Article de Georgia Bekridaki, Dock, Grèce
Ces dernières années en Europe, les violations des droits humains, sociaux et politiques fondamentaux se sont multipliées. Les crises économiques répétées causées par le néolibéralisme conduisent la société civile à organiser son action collective par le biais de manifestations, qui sont désormais trop souvent interdites soit par la loi, soit par l’utilisation asymétrique de la violence par les forces répressives de l’État, remettant en cause le droit de manifester garanti par la Constitution.
La migration des populations en provenance de zones de guerre ou de zones dangereuses est également réprimée, puisque des clôtures sont érigées à l’entrée des frontières européennes et qu’en mer les réfugiés sont repoussés par des retours illégaux, ce qui porte atteinte au droit humain fondamental à la sécurité et à la liberté de circulation. La crise du logement et l’augmentation des prix de l’immobilier dans les capitales européennes ont déplacé la population locale au profit de la spéculation immobilière et de l’industrie du tourisme de masse. La fermeture des biens communs et des services publics (espaces publics, éducation, services de santé, terres agricoles et semences), en particulier pour les citoyen.nes vulnérables et handicapé.es, s’intensifie et l’accès aux moyens d’assurer notre alimentation et nos moyens de subsistance a été restreint.

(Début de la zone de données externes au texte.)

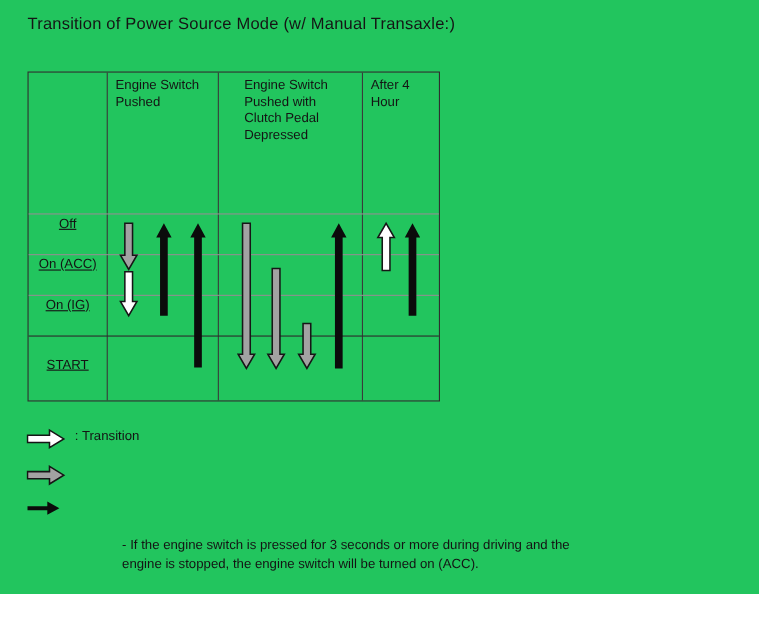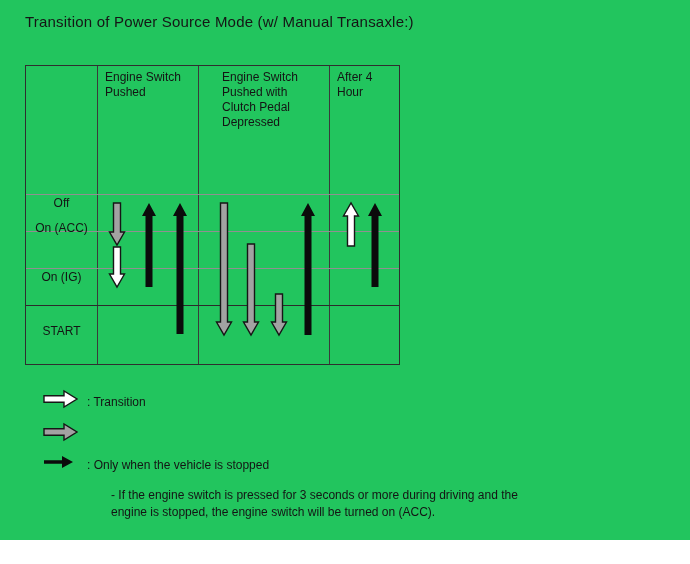--- a/index.html
+++ b/index.html
@@ -22,7 +22,7 @@
     position:absolute;font-size:12px;line-height:15px;white-space:pre-line;color:#141414;
   }
   .rlabel{
-    position:absolute;left:0;width:71px;text-align:center;font-size:12px;color:#141414;
+    position:absolute;left:0;width:71px;text-align:center;font-size:12px;color:#141414;text-decoration:underline;
   }
   .arrows{position:absolute;left:0;top:0;width:373px;height:298px;overflow:visible;}
   .legend-row{

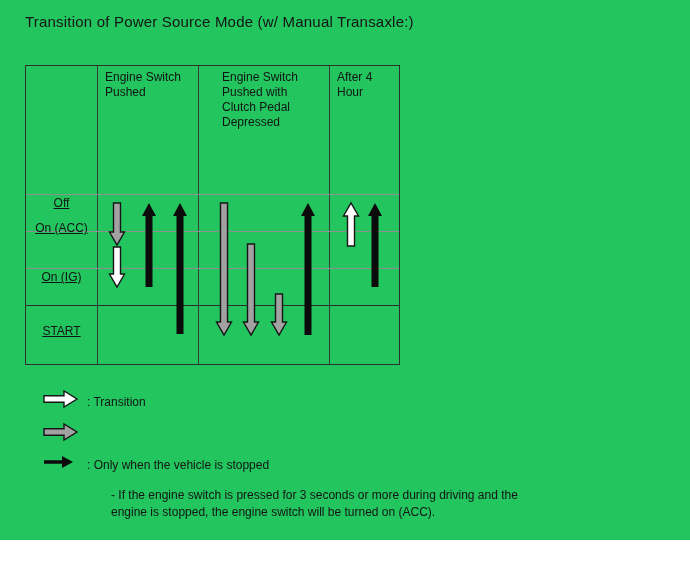--- a/index.html
+++ b/index.html
@@ -63,7 +63,7 @@
 Hour</div>
 
     <div class="rlabel" style="top:130px">Off</div>
-    <div class="rlabel" style="top:155px">On (ACC)</div>
+    <div class="rlabel" style="top:167px">On (ACC)</div>
     <div class="rlabel" style="top:204px">On (IG)</div>
     <div class="rlabel" style="top:258px">START</div>
 

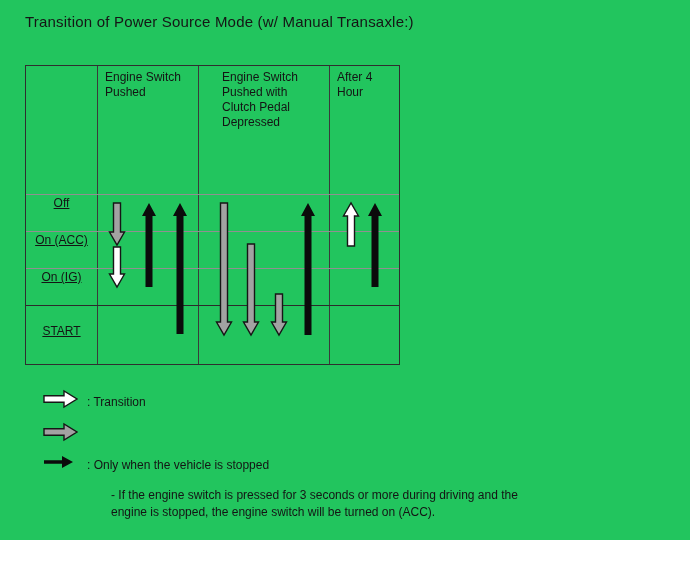--- a/index.html
+++ b/index.html
@@ -26,7 +26,7 @@
   }
   .arrows{position:absolute;left:0;top:0;width:373px;height:298px;overflow:visible;}
   .legend-row{
-    position:absolute;left:43px;height:20px;display:flex;align-items:flex-end;
+    position:absolute;left:24px;height:20px;display:flex;align-items:flex-start;
   }
   .legend-arrow{width:40px;height:20px;flex:0 0 auto;}
   .legend-label{font-size:12px;color:#141414;margin-left:4px;}

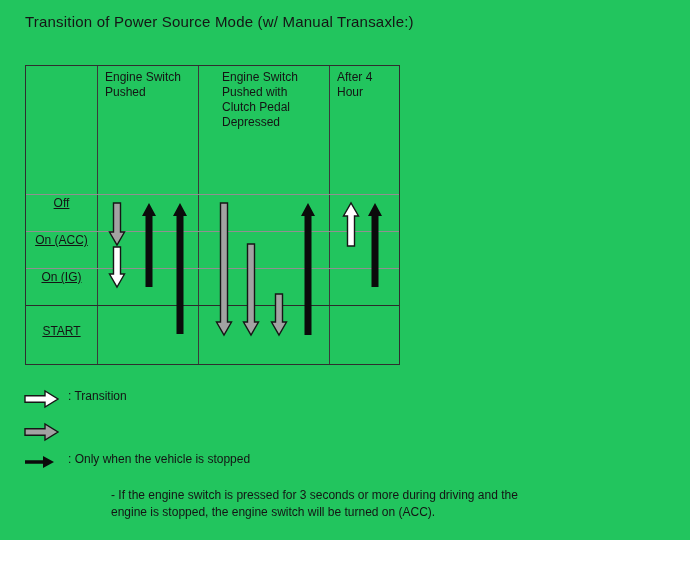--- a/index.html
+++ b/index.html
@@ -97,7 +97,6 @@
       <svg class="legend-arrow" viewBox="0 0 40 20">
           <polygon points="1,8.2 19,8.2 19,4 30,10 19,16 19,11.8 1,11.8" fill="#0b0b0b" stroke="none"></polygon>
         </svg>
-      <span class="legend-label">: Only when the vehicle is stopped</span>
     </div>
   </div>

Qui a peur des droits sociaux et politiques et pourquoi sont-ils menacés ?
Pourquoi les organisations de la société civile, les militant.es et les intellectuel.les tirent-ils la sonnette d’alarme pour défendre les droits humains ?
Le fait est qu’à mesure que les inégalités s’intensifient, le contrôle social est légitimé au nom de diverses “crises” et de la création d’exceptions en matière de droits humains La démocratie, l’espace public où se déroulent les délibérations des citoyen.nes et où les gens deviennent des citoyens actifs, est constamment réduite : les initiatives des mouvements sociaux et de l’économie sociale et solidaire qui “créent” principalement des espaces de démocratie économique et promeuvent le multiculturalisme et l’inclusion tentent d’agir comme une barrière à ces développements négatifs.
L’économie sociale et solidaire (ESS), en tant que mouvement socio-économique, promeut l’approfondissement et l’élargissement des droits humains car, outre la production de biens et de services au bénéfice du plus grand nombre, elle vise à éliminer les inégalités sociales et à renforcer la participation des citoyen.nes aux décisions politiques. Dans le même temps, les actrices et acteurs de l’ESS accompagnent les mouvements sociaux traditionnels qui luttent pour les droits civiques et soutiennent leurs actions et leurs revendications.
La Caisse commune de l’alimentation Montpellier, en France, en est un exemple. Elle lutte contre l’insécurité alimentaire et soutient des projets d’accès à une alimentation durable et de qualité. L’ESS accompagne également des mouvements tels que la Coalition européenne d’action pour le droit au logement et à la ville qui, par le biais de manifestations et d’actions publiques dans plusieurs villes d’Europe, s’auto-organisent pour changer les politiques de logement. Elle contribue également au débat public sur le danger de la privatisation des biens communs de base tels que les infrastructures publiques d’approvisionnement en eau. En outre, les entreprises d’économie sociale et solidaire agissent non seulement d’une manière plus mutuelle et plus équitable, mais elles offrent également une perspective différente de la perception établie des questions sociales. Par exemple, Habibi.works, dont les services s’adressent aux migrant.es en tant qu’individus ayant des droits, une dignité et des possibilités, ou l’initiative Cooperativa de Iniciativa Social Gure Sustraiak, qui initie les personnes handicapées à la permaculture et les forme pour qu’elles deviennent elles-mêmes instructrices, changeant ainsi le regard des gens sur le handicap.
Pour défendre leurs droits, les citoyen.nes doivent combiner la résistance avec un rejet explicite des mesures autoritaires, tout en créant des exemples et en démontrant ce qui peut être réalisé collectivement pour le bien commun.